Condomínio proíbe alojamento local mas tem de recuar



O Tribunal da Relação do Porto (TRP) (Acórdão do Tribunal da Relação do Porto, proferido no processo n.º 25192/16.3T8PRT.P1, de 10 de janeiro de 2019) decidiu que sem a concordância do proprietário da fração destinada a habitação e afeta a alojamento local não pode a assembleia de condóminos deliberar no sentido de proibir ou impor restrições ao uso da fração para essa finalidade.
Os proprietários de três frações autónomas de um prédio, destinadas a habitação e licenciadas para a atividade de alojamento local, recorreram a tribunal pedindo que fossem declaradas nulas ou ineficazes as deliberações da assembleia de condóminos que, por maioria, tinham vedado o acesso ao prédio a quem não fosse condómino, residente ou convidado, impedindo o uso das frações para a atividade de alojamento local.
O condomínio e os demais condóminos contestaram alegando que as frações estavam exclusivamente adstritas à função habitacional e se situavam num condomínio fechado, com piscina, sala de ginástica e bilhar, enumerando as consequências do maior afluxo de pessoas às partes comuns e pedindo para que os autores fossem condenados a cessar a exploração dos estabelecimentos de alojamento local que vinham desenvolvendo nas suas frações.
O tribunal julgou improcedente a ação, condenando os autores a cessarem a atividade de exploração de alojamento local, decisão da qual um deles recorreu para o TRP.
O TRP julgou procedente o recurso, revogando a sentença recorrida e declarando ineficazes as deliberações da assembleia geral de condóminos.
Decidiu o TRP que sem a concordância do proprietário da fração destinada a habitação e afeta a alojamento local não pode a assembleia de condóminos deliberar no sentido de proibir ou impor restrições ao uso da fração para essa finalidade.
Os conceitos de habitação e alojamento não são coincidentes.
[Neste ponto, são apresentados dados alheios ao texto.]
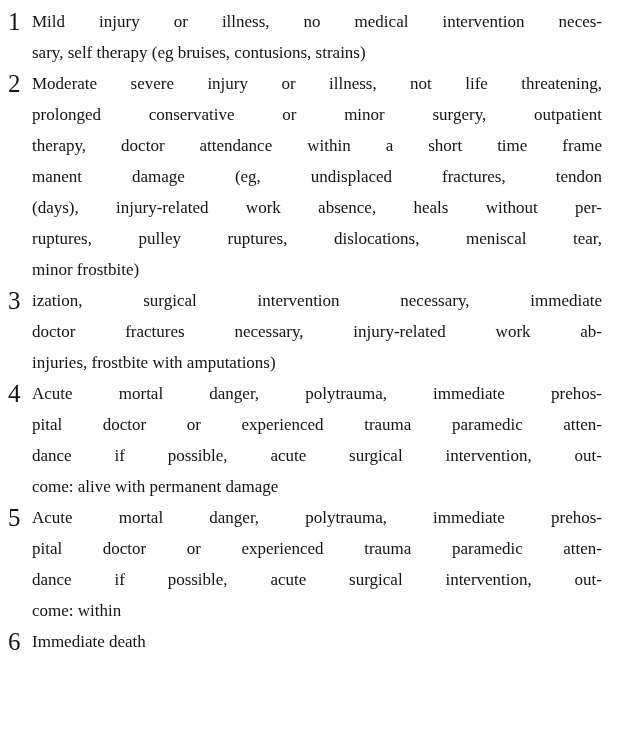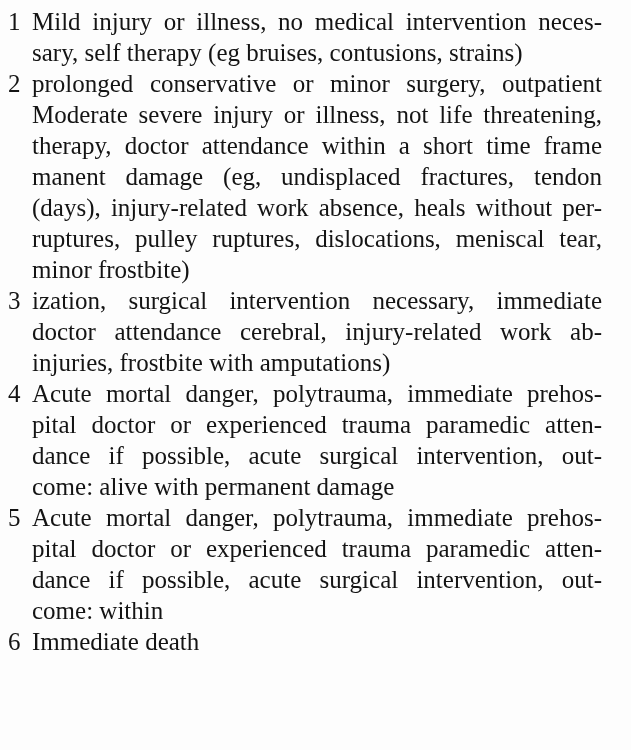"Mild injury or illness, no" .tl { font-size: 25px -> 17px }
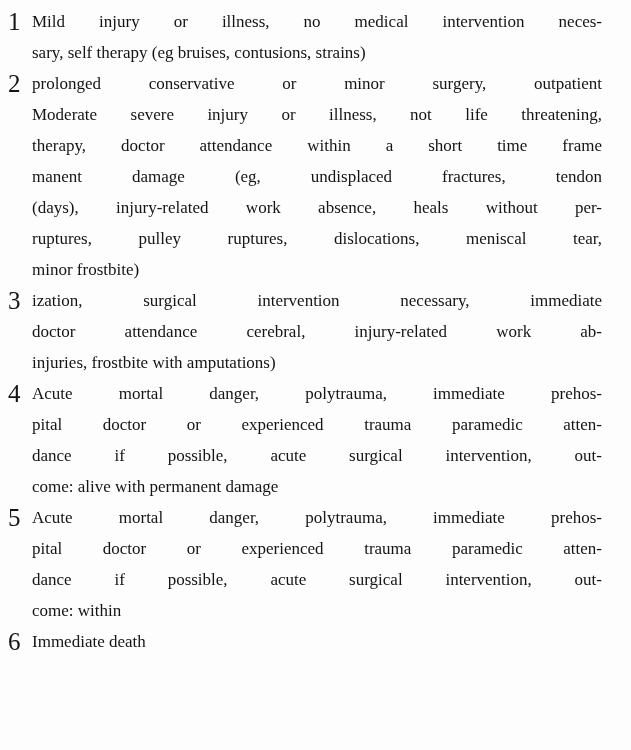"prolonged conservative or minor surgery," span.tl { order: before "Moderate severe injury or illness," -> after "Moderate severe injury or illness," }
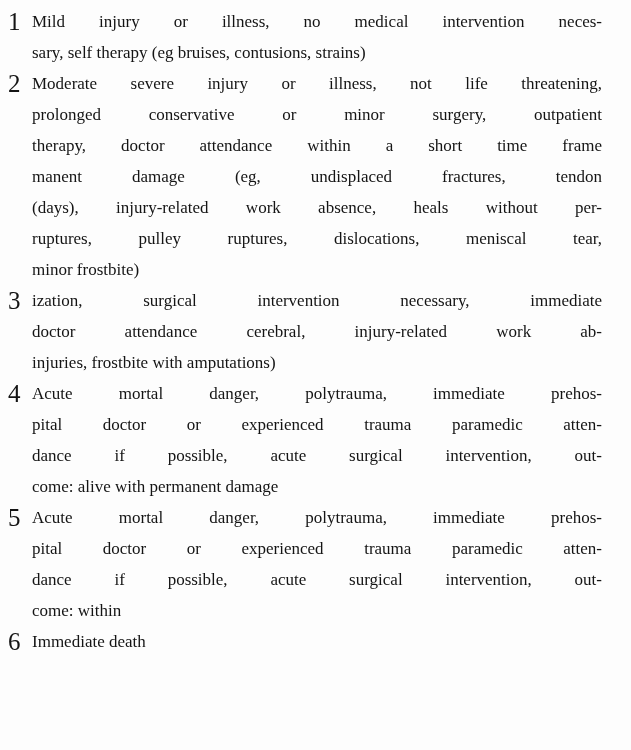"doctor attendance cerebral," span.tl { text: attendance cerebral -> fractures necessary }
O conceito de habitação é mais amplo ou intenso. O turista é alguém que está de passagem, que se desloca para conhecer ou visitar outros locais e que vai regressar ao espaço onde tem a sua vida organizada e onde habita. Por isso, o turista não habita nos locais onde se hospeda ou aloja, ele apenas pernoita e descansa nesses locais para satisfação das suas necessidades de sono e repouso, aí guardando, durante o tempo da estadia, os bens indispensáveis à viagem que está a fazer.
Todavia, o conceito de alojamento, mais restrito, está contido no conceito de habitação, de maior abrangência. Habitar é algo mais do que apenas alojar, mas inclui todos os atos e utilidades característicos do conceito de alojar.
Nesse contexto, sendo certo que quem pode o mais deverá poder o menos, a utilização para alojamento temporário de turistas não diverge da utilização para habitação porque a pessoa alojada não pratica no local de alojamento algo que nela não pratique quem nele habita.
Acresce que as frações de alojamento local não são estabelecimentos hoteleiros que tenham de dispor de equipamentos, serviços e funcionários para receção dos turistas e prestação de outros serviços desejados pelos turistas.
Como tal, prevendo o título constitutivo da propriedade horizontal que determinada fração se destina à habitação, não existe, em princípio, impedimento a que o seu proprietário a afete a alojamento local de turistas. A circunstância desse alojamento ser prestado em regime de prestação de serviços não é bastante para afirmar que a utilização para alojamento é diversa e incompatível com a sua utilização para habitação.
Não existindo norma legal que, ao contrário do que acontece com os hostels, exija a autorização dos condóminos para a exploração de atividade de alojamento local em prédio constituído em propriedade horizontal em que coexista habitação. Nem podendo os condóminos, sem o voto favorável do condómino afetado, proibir ou impor restrições ao uso da fração para essa finalidade. Pelo que, tendo o condómino em causa votado contra as deliberações da assembleia geral, estas são quanto a ele, ineficazes, não podendo o mesmo ser obrigado a cessar a atividade de exploração de alojamento local na sua fração.